We returned to the photo-op area shortly after 11 behind a couple hundred other fans who’d refused to go anywhere else that first hour. We killed the time saying hi to others around us, checking our phones, waving our ticket in the air on command every five minutes because the volunteers were oddly obsessed with verifying we’d paid our dues, and noticing the hundreds upon hundreds of ticketholders filing behind us and ensuring it would be a good, long while before Mr. Harbour would be able to break for lunch or return to his autograph table.
Several of us in the crowd also rolled our eyes in unison every time the volunteers recommended that we take off our glasses for the photo-op because we might not want glare from the camera flash obscuring our eyes. Breaking news for all those volunteers who apparently have great eyesight or contacts: anyone who’s been truly comfortable with wearing glasses for years will never, ever take them off for any photo. Ever. Over time they’ve become a natural part of ourselves, who we are and how we look. Without them we think we look weird. You suggesting I take my glasses off for a photo is like me telling you to shave your head right before a photo so you don’t have to worry about any stray hairs falling out of place. Your warning is useless against us.
The assembly line began rolling shortly before 11:30. We eventually got our turn meeting the man, the myth, and the legend. When we asked humbly if we could do our usual “jazz hands” pose, he joked in response, “Yeah, we can go back to my Broadway days!” And so it went. The first couple hundred fans may have worn him down a bit before our turn came.
Freed from our lone mandatory celebrity appointment, we had time to wander a bit more. We noticed the respective autograph lines for both Sean Astin and the Phelps twins had reached cosmic proportions and necessitated some awkward rearranging of placements. One of the lines appeared to snake backward into the curtained recesses of the farthest corner of the exhibit hall, threatening to swallow any newcomers into another dimension. We started having flashbacks to our classic debacle with ICC’s Carrie Fisher nightmare of 2015, but were grateful that such problems would not be ours this year. I noticed the same con employee who’d made the ill-advised Dragon*Con comparison at the time was still on hand in the same capacity. Later I also noticed a number of Facebook reviews from fans grumbling about the hours spent, the confusion sowed, and the chaos that ensued. I can’t comment firsthand on any of that directly except to express my condolences and my hopes that those fans found some other forms of enjoyment in their con experience.
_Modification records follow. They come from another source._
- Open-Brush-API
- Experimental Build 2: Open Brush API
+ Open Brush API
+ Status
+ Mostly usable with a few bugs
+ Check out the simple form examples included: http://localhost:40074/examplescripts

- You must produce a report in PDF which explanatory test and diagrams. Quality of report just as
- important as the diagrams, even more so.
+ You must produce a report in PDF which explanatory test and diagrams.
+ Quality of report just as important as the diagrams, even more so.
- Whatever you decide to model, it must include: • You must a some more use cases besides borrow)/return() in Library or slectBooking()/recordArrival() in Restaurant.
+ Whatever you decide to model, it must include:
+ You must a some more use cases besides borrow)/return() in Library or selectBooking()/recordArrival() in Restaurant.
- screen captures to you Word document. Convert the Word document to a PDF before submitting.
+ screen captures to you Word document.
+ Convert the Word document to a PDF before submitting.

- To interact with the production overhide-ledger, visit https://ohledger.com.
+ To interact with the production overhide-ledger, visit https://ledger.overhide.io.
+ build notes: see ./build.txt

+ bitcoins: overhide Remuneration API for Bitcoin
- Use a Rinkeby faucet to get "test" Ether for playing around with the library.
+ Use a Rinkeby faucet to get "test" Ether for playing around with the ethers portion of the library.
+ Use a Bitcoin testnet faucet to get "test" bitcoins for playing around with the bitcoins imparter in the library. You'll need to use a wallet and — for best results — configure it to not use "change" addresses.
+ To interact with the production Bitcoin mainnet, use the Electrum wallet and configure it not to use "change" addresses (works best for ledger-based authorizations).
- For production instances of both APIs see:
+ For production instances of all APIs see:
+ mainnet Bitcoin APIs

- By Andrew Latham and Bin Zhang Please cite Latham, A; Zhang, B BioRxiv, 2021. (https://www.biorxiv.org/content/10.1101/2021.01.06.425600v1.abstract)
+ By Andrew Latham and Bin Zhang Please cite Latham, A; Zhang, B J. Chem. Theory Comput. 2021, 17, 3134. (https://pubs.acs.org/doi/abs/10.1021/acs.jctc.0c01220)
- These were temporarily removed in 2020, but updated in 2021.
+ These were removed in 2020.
At the same time, it wasn’t such a bad day for anyone excited to meet the non-headlining actors. While the line for Kevin Conroy looked impressively long, the other voice actors seemed to have manageable yet steady turnouts, particularly Nolan North and the aforementioned Mr. Shawn. At the far end of the autograph section, Sean Young seemed to have time for one-on-one conversations with those who approached. We took advantage of the situation to join one of the other short lines.
You may best remember William B. Davis in his role as the Cigarette Smoking Man from all the most confusing and dissatisfying episodes of The X-Files, or maybe that’s just us. But Anne, thoughtful person that she is, wanted to get his autograph as a gift for a coworker who’s a big X-Files fan who’s been going through hard times lately. Despite his significance to the show, his line took us about ten minutes. Quite a kind gentleman to meet, and accompanied by a very friendly handler who was likewise a pleasure to chat with.
Because self-care is important, next on the agenda was lunchtime. Once again the showrunners negotiated with our city’s proud food truck industry and had a row of hardy entrepreneurs lined up along Georgia Street to cater to fans and passersby alike. The 40-degree temps and blustery winds made for an inhospitable dining climate, but we refused to settle for convention center grub. The wounds from previous experiences run deep. Our winning truck of choice was Talkin Turkey, specialists in Cajun turkey dishes. We grabbed our swiftly prepared meals, fled back inside the Convention Center, and miraculously found one empty table in the nearest dining area for respite.
We finished five minutes before 1 p.m., starting time for a comics panel around the corner featuring two gentlemen who made good comics during my Golden Age of reading back in the 1980s. ICC has a pretty good knack for persuading creators from that time frame to hold court and sign autographs.
Carl Potts entered comics in the late ’70s as an artist, then eventually became a full-time editor at Marvel. During his reign he oversaw such books as Power Pack, Alpha Flight, Moon Knight, and other books that were part of my steady comics diet. His early days at the company saw him in charge of the submissions pile that would yield future superstars like the influential Arthur Adams and Hellboy creator Mike Mignola. When Archie Goodwin moved from Marvel to DC, Potts also took over Marvel’s pioneering creator-owned Epic Comics line and kept it going for as long as possible rather than let The Powers That Be scupper it and its lineup of underrated, multi-genre projects. Away from his staff desk he created Alien Legion, one of the earliest Epic titles, occasionally drew or painted covers as a fine artist in his own right, and wrote the first two dozen issues of the original Punisher War Journal, initially drawn by some youngster named Jim Lee. Potts remained with Marvel throughout much of the tumultuous ’90s till escaping into other fields.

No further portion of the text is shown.